# PROBLEM TO SOLVE
Using the records below, give again exactly the lines from the line that contains "html: <div>1. 把统计的结果填在下表中。（8" through the line that contains "html: none ->", both ends included, and only those.

# AVAILABLE DATA
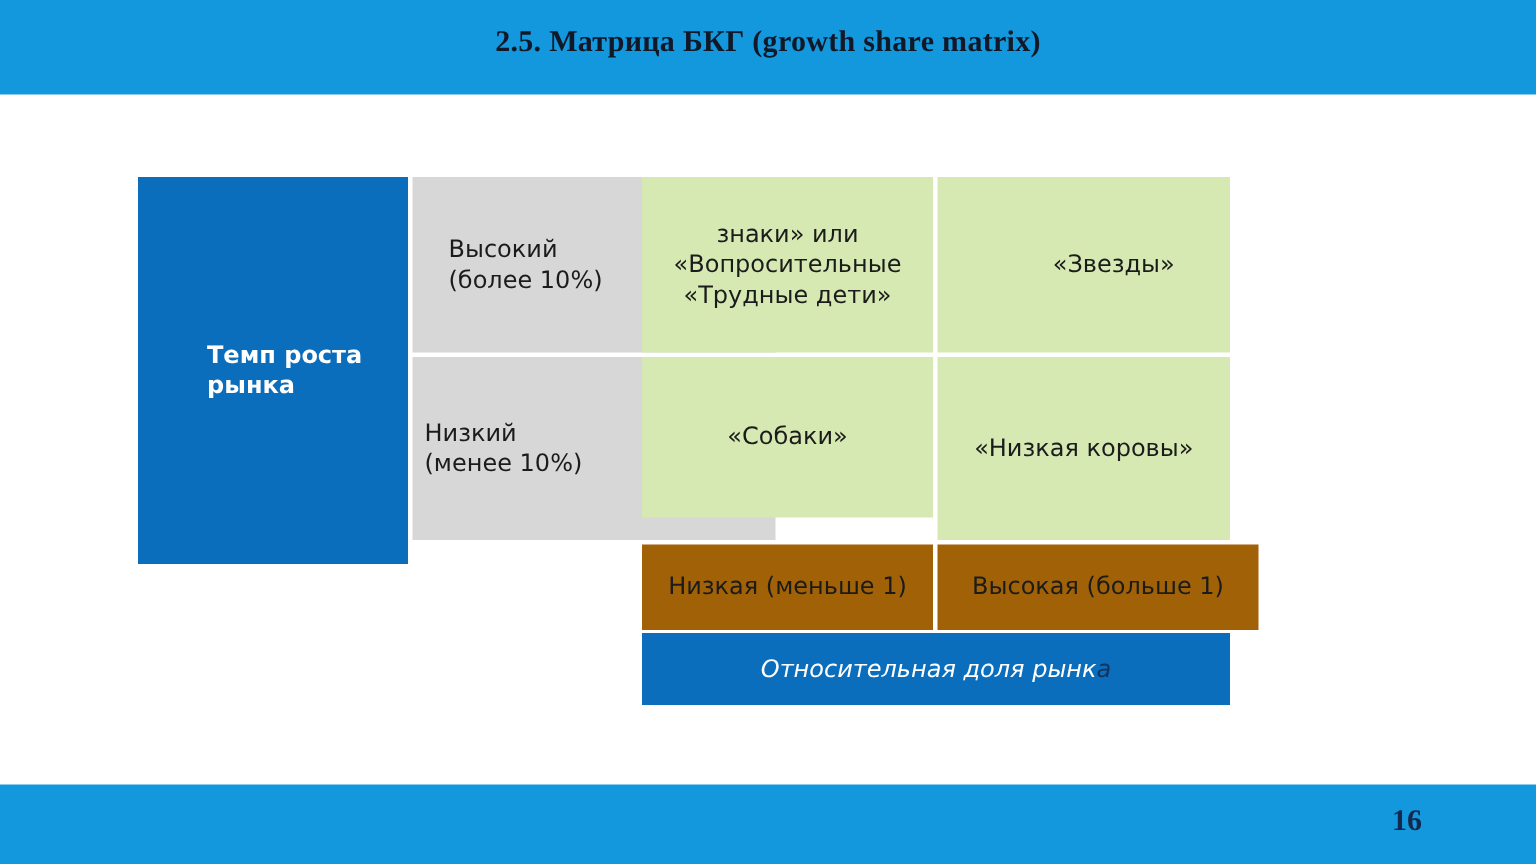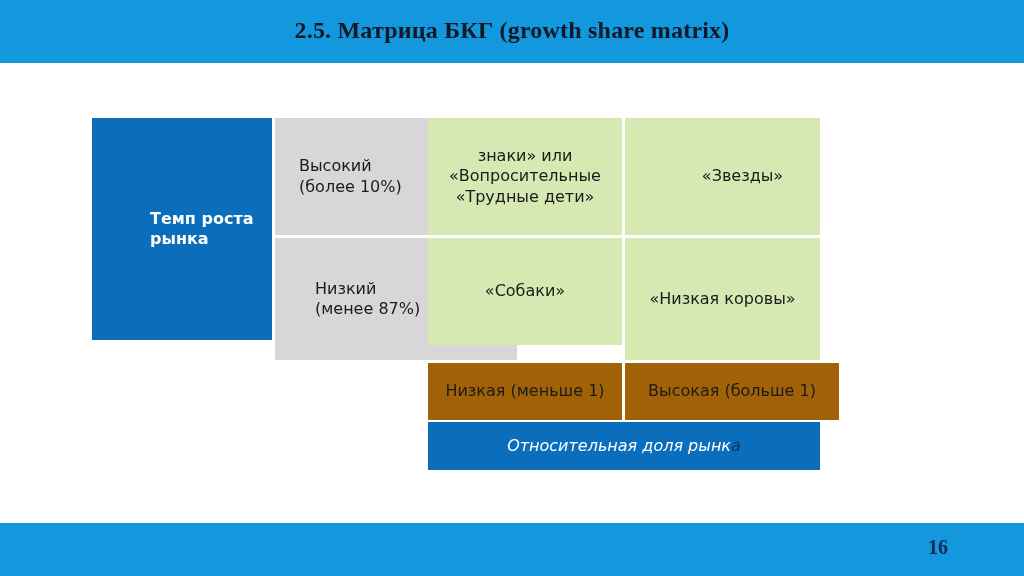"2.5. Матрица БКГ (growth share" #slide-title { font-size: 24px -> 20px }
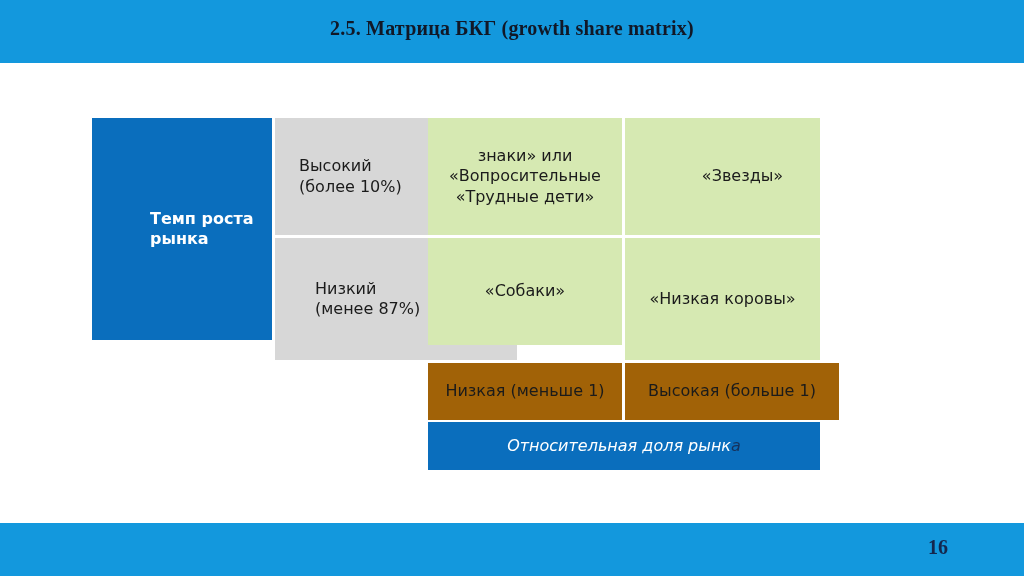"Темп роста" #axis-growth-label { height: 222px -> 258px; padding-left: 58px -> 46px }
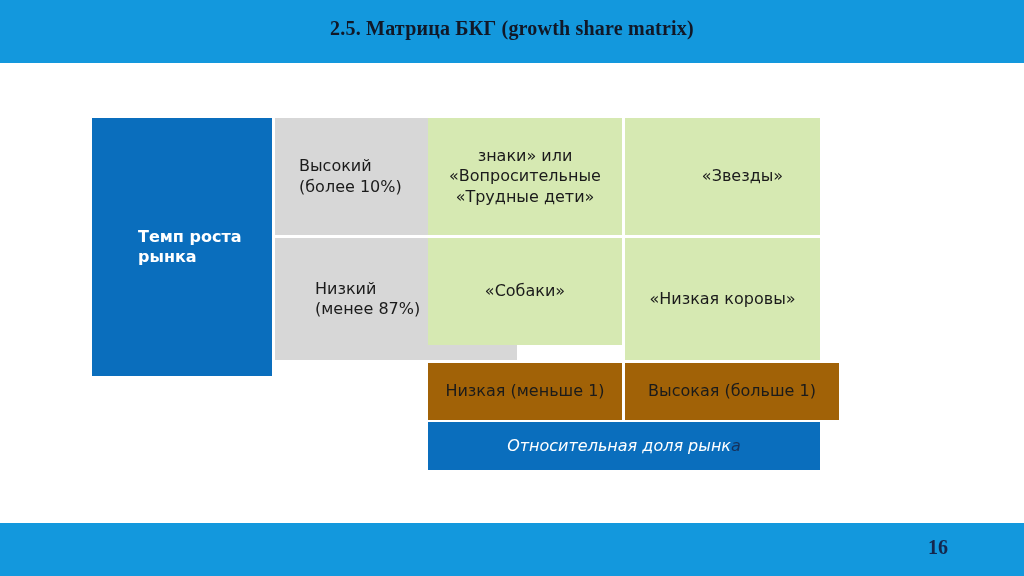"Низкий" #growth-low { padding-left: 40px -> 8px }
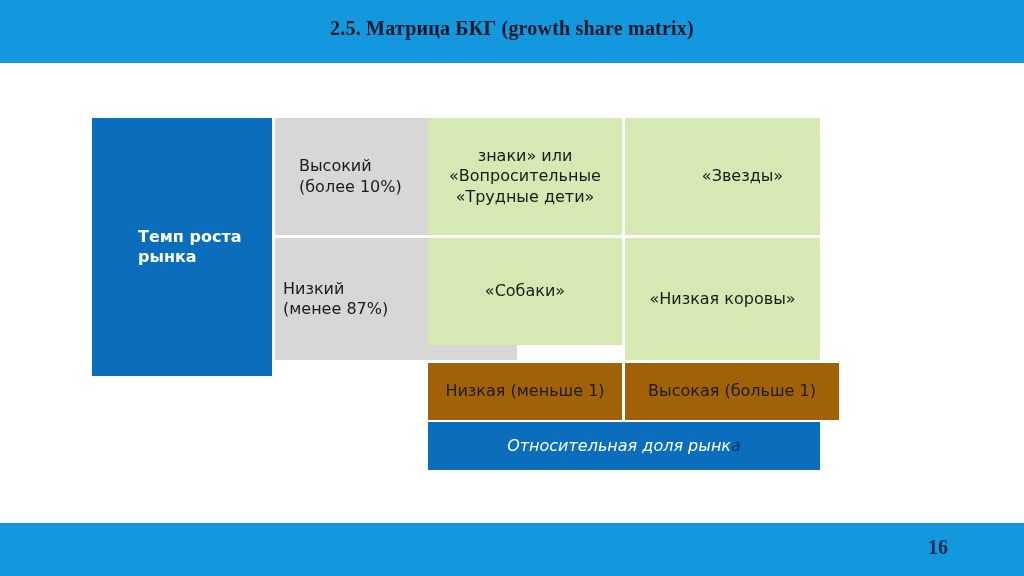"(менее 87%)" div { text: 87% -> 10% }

...

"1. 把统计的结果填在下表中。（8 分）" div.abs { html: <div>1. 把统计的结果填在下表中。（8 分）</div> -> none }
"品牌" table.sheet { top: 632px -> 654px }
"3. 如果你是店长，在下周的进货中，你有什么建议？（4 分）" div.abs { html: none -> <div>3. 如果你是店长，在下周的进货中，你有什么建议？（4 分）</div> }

# SOLUTION
"1. 把统计的结果填在下表中。（8 分）" div.abs { html: <div>1. 把统计的结果填在下表中。（8 分）</div> -> none }
"品牌" table.sheet { top: 632px -> 654px }
"3. 如果你是店长，在下周的进货中，你有什么建议？（4 分）" div.abs { html: none -> <div>3. 如果你是店长，在下周的进货中，你有什么建议？（4 分）</div> }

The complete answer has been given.